Son yıllarda giderek artan bir hızla “sağlıklı yaşam” reçeteleri veriliyor. Televizyon kanalları, gazeteler, dergiler bunlarla ilgili konuklar davet ediyor. 

Doğrusu bu, bir toplumda refahın yükseldiğini mi gösterir, yoksa yalnızca medyanın yönledirdiği trendlerle mi ilgili bilemiyorum. 

Bir yandan, oradan buradan duyduklarına göre en ciddi hastalığını bile kendi başına tedaviye kalkanlar, bir yanda doktor yerine üfürükçüye gidenler varken en azından hekim diploması taşıyan birilerinin söylediklerini dinlemek çok da kızılacak bir şey değil. 

Ama bir yandan da her doktor etiketi taşıyan, hatta doktor bile olmayan kişilerin telefonda hastalara önerilerde bulunmasına izin vermek oldukça garip geliyor bana. 

Her şeye karışan bakanlıklar, RTÜK bunlara nedense ses çıkarmıyor. 

Daha geçen hafta, bir yandan GDO’lu ürünlerle ilgili, bir yandan süt ürünleriyle ilgili, bir yandan kolesterol ilaçlarıyla ilgili tartışmalar üst üste yayımlanıyordu. 

Hatta kolesterol ilaçları konusunda Sağlık Bakanı bir açıklama yapmak zorunda kalmış ve hastaların hekimlerine danışarak karar vermesini istemiş. 

Geçenlerde birkaç doktor arkadaşımla konuşurken onların bu konuda fazlasıyla tepkili olduğunu gördüm.
Öncelikle hiçbir tıp eğitimi olmadığı halde ileri geri konuşup önerilerde bulunan, “şu ilacı içmeyin, onun yerine şu otları kaynatın” türünden tavsiyeler veren konuklara tepki gösteriyorlar. 

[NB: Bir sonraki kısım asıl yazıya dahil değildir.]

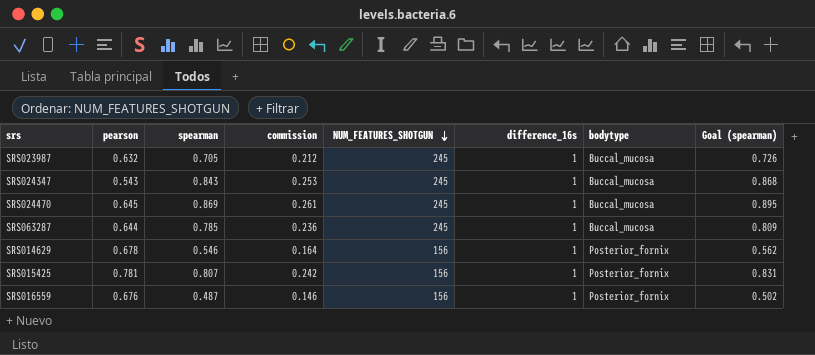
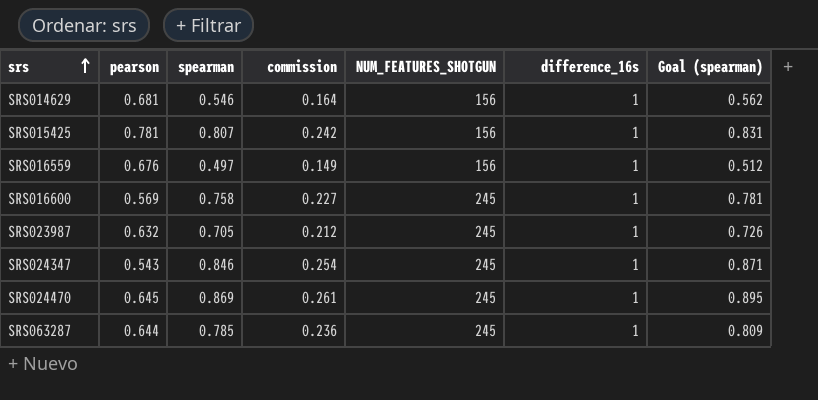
row order: NUM_FEATURES_SHOTGUN descending -> srs ascending
column bodytype | position: 7 -> none
SRS014629 | pearson: 0.678 -> 0.681
SRS016559 | spearman: 0.487 -> 0.497
SRS016559 | commission: 0.146 -> 0.149
SRS016559 | Goal (spearman): 0.502 -> 0.512
row SRS016600: none -> 0.569 | 0.758 | 0.227 | 245 | 1 | 0.781
SRS024347 | spearman: 0.843 -> 0.846
SRS024347 | commission: 0.253 -> 0.254
SRS024347 | Goal (spearman): 0.868 -> 0.871

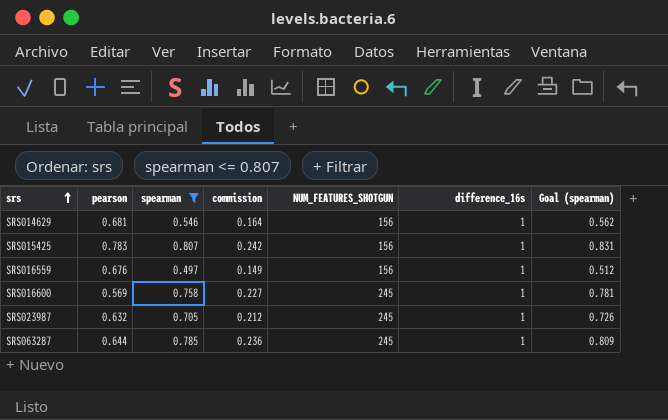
filter: none -> spearman <= 0.807
SRS015425 | pearson: 0.781 -> 0.783

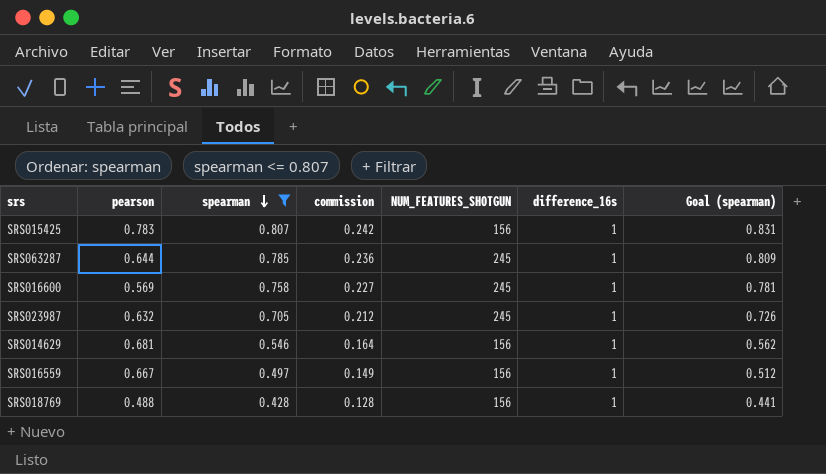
row order: srs ascending -> spearman descending
SRS016559 | pearson: 0.676 -> 0.667
row SRS018769: none -> 0.488 | 0.428 | 0.128 | 156 | 1 | 0.441

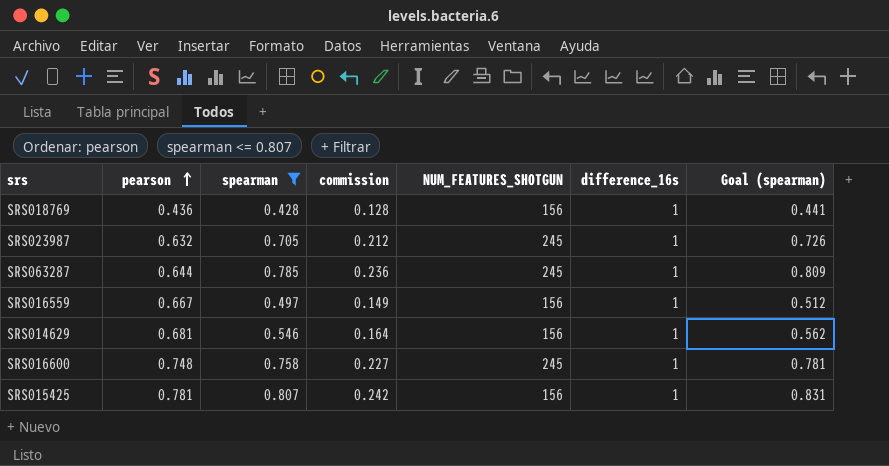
row order: spearman descending -> pearson ascending
SRS018769 | pearson: 0.488 -> 0.436
SRS016600 | pearson: 0.569 -> 0.748
SRS015425 | pearson: 0.783 -> 0.781

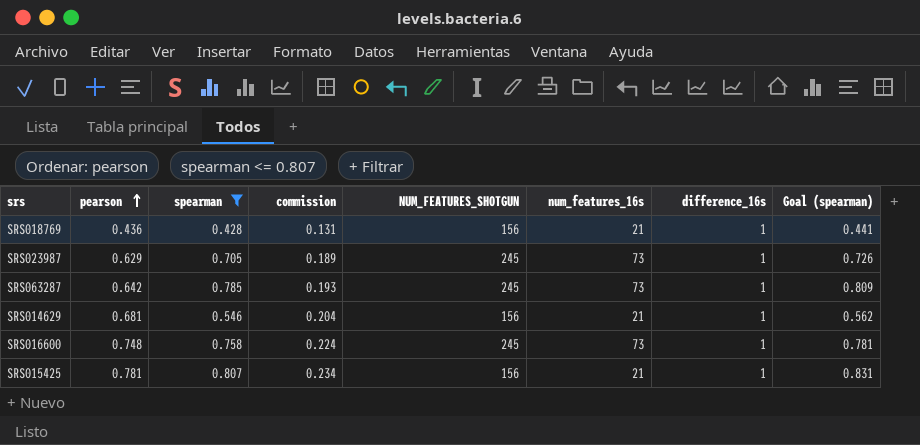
column commission | formula: [spearman] * 0.3 -> [pearson] * 0.3
column num_features_16s | position: none -> 6
row SRS016559: 0.667 | 0.497 | 0.149 | 156 | 1 | 0.512 -> none
SRS023987 | pearson: 0.632 -> 0.629
SRS063287 | pearson: 0.644 -> 0.642

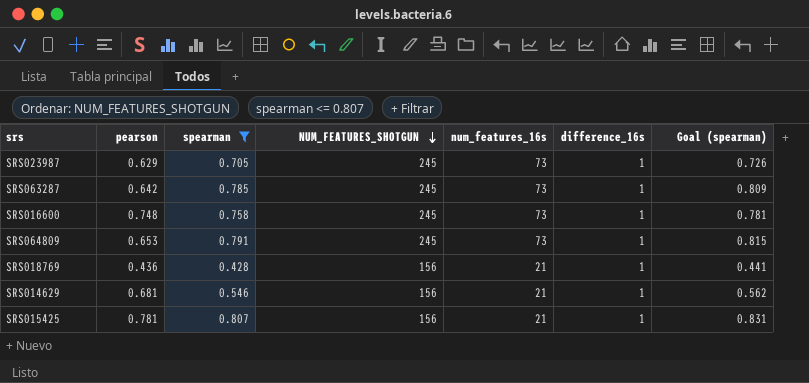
row order: pearson ascending -> NUM_FEATURES_SHOTGUN descending
column commission | formula: [pearson] * 0.3 -> none
row SRS064809: none -> 0.653 | 0.791 | 245 | 73 | 1 | 0.815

İkinci olarak kimi ilaçlar ya da tedavilerle ilgili son derece karmaşık ve teknik tartışmaların televizyon kanallarında, kısıtlı bir sürede yapılmasını da sakıncalı görüyorlar. 

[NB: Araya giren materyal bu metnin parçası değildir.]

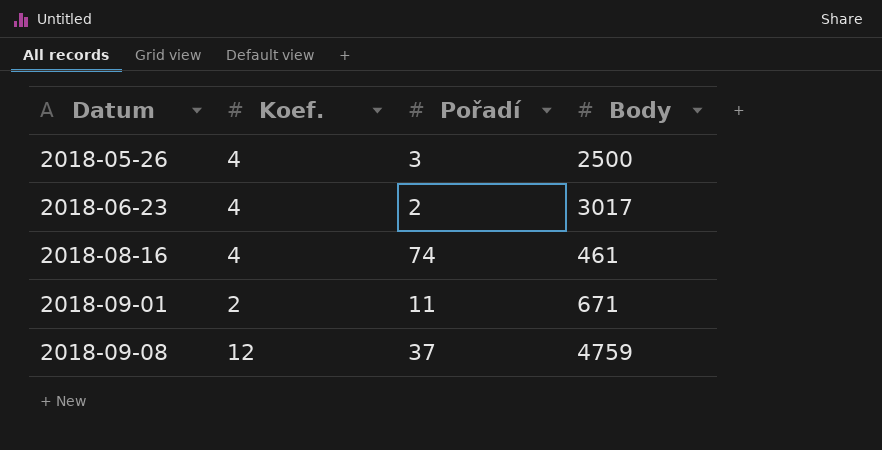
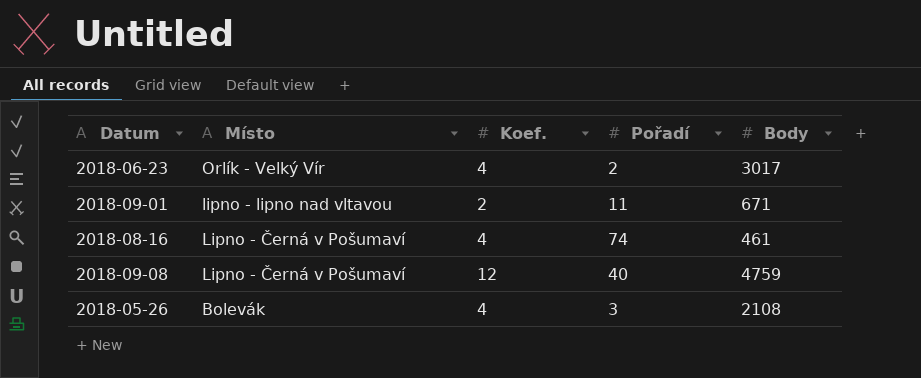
row order: Datum ascending -> Místo descending
column Místo | position: none -> 2
2018-09-08 | Pořadí: 37 -> 40
2018-05-26 | Body: 2500 -> 2108

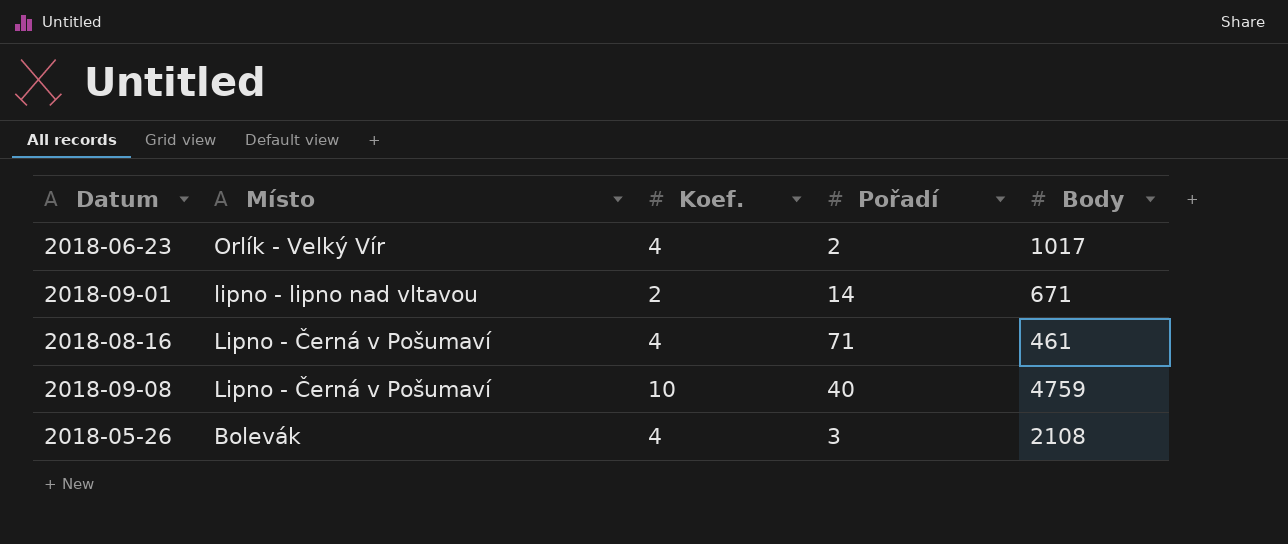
2018-06-23 | Body: 3017 -> 1017
2018-09-01 | Pořadí: 11 -> 14
2018-08-16 | Pořadí: 74 -> 71
2018-09-08 | Koef.: 12 -> 10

Çünkü bazı konularda zaten dünyanın her yerinde tartışmalar sürüyor, yeni bilimsel araştırmalar yayımlanıyor, yeni gelişmeler oluyor. Ama bunlar kesin ya da değişmez şeyler değil. 

Örneğin bizim çocukluğumuzda yumurta kolesterol bombası diye bilinirdi. Şimdilerde tersi öne sürülmeye başlandı. 

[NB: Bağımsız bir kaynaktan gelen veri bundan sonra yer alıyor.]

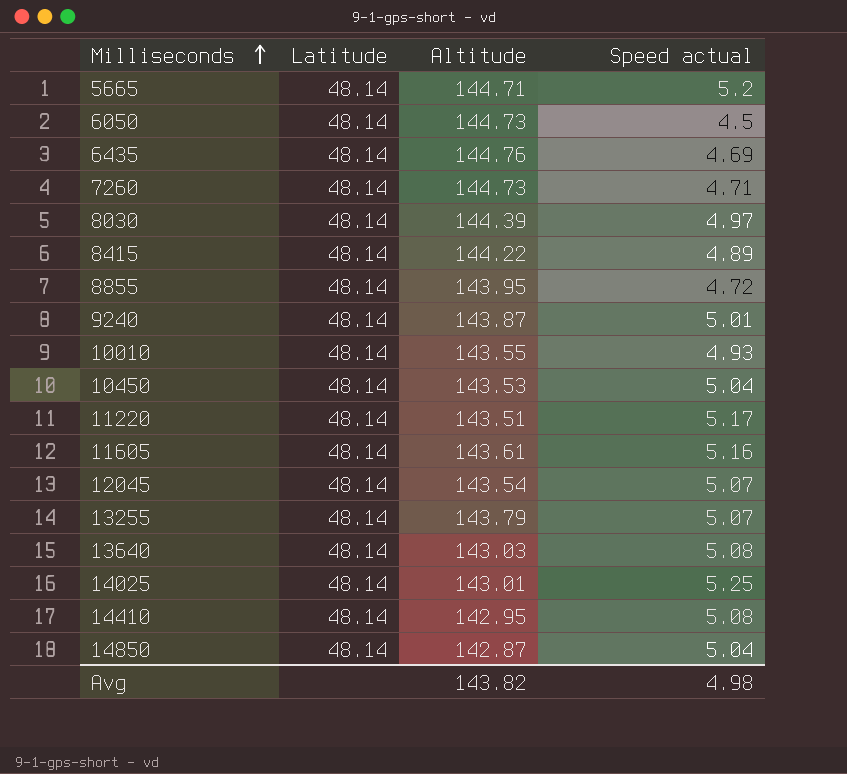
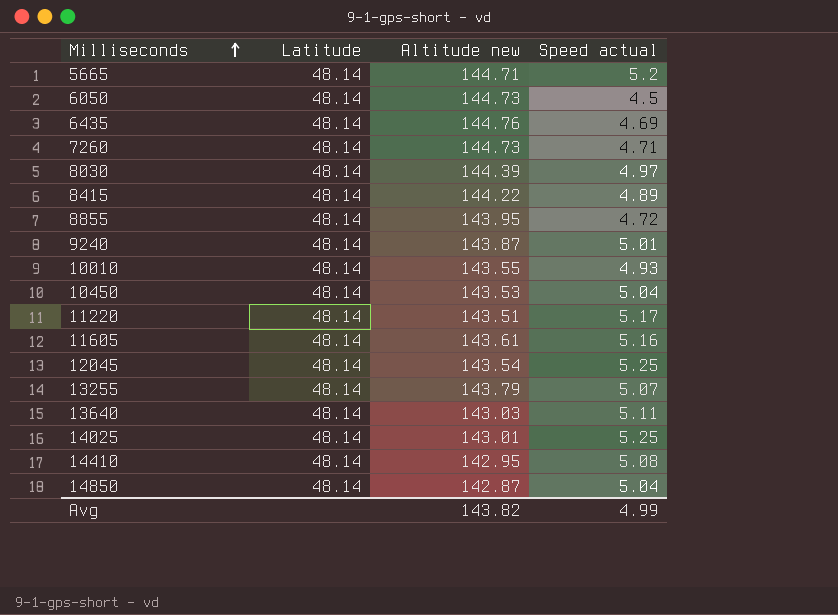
column name: Altitude -> Altitude new
12045 | Speed actual: 5.07 -> 5.25
13640 | Speed actual: 5.08 -> 5.11
Avg | Speed actual: 4.98 -> 4.99

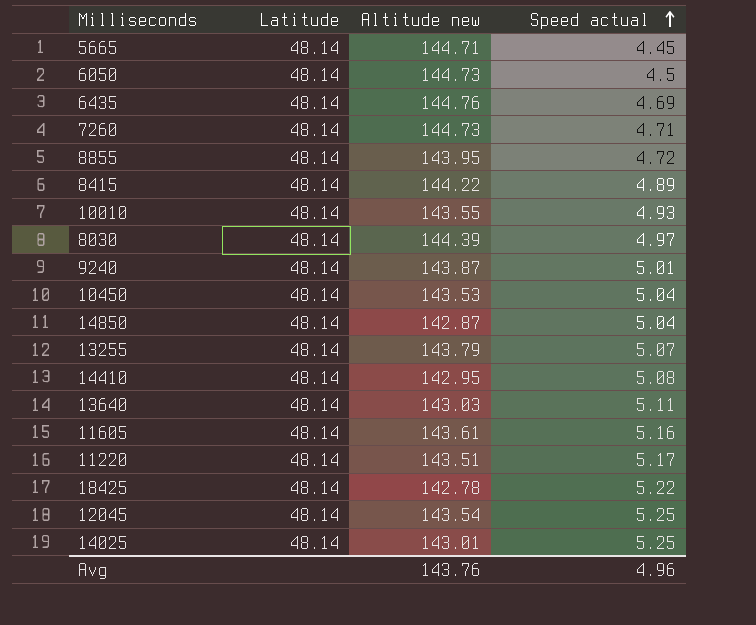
row order: Milliseconds ascending -> Speed actual ascending
5665 | Speed actual: 5.2 -> 4.45
row 18425: none -> 48.14 | 142.78 | 5.22
Avg | Altitude new: 143.82 -> 143.76
Avg | Speed actual: 4.99 -> 4.96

Doktorlar arasında, ekoller arasında, ülkeler arasında da farklılıklar var. Kimi, belli bir tedavi biçimine kesin olarak inanırken kimi farklı yöntemleri denemeyi önerebiliyor. Kimi geleneksel tıp yöntemlerine kızarken kendisi de nerede sonuçları kanıtlandığı belli olmayan başka şeyler önerip uçuk komplo teorileri anlatabiliyor. 

Sağlıklı yaşam ve sağlıklı toplum özellikle bizim gibi ülkelerde üstünde fazlasıyla durulması gereken bir şey ve medyanın bu konuda kullanılması da çok önemli. 

Ama insanların özellikle sağlık gibi zayıf oldukları konuları sömürerek tartışma yapmaya yönelik programlar ve bu konulardan kazanç sağlamaya çalışan kişilerin olur olmaz ekrana çıkarılması pek de sağlıklı bir durum değil.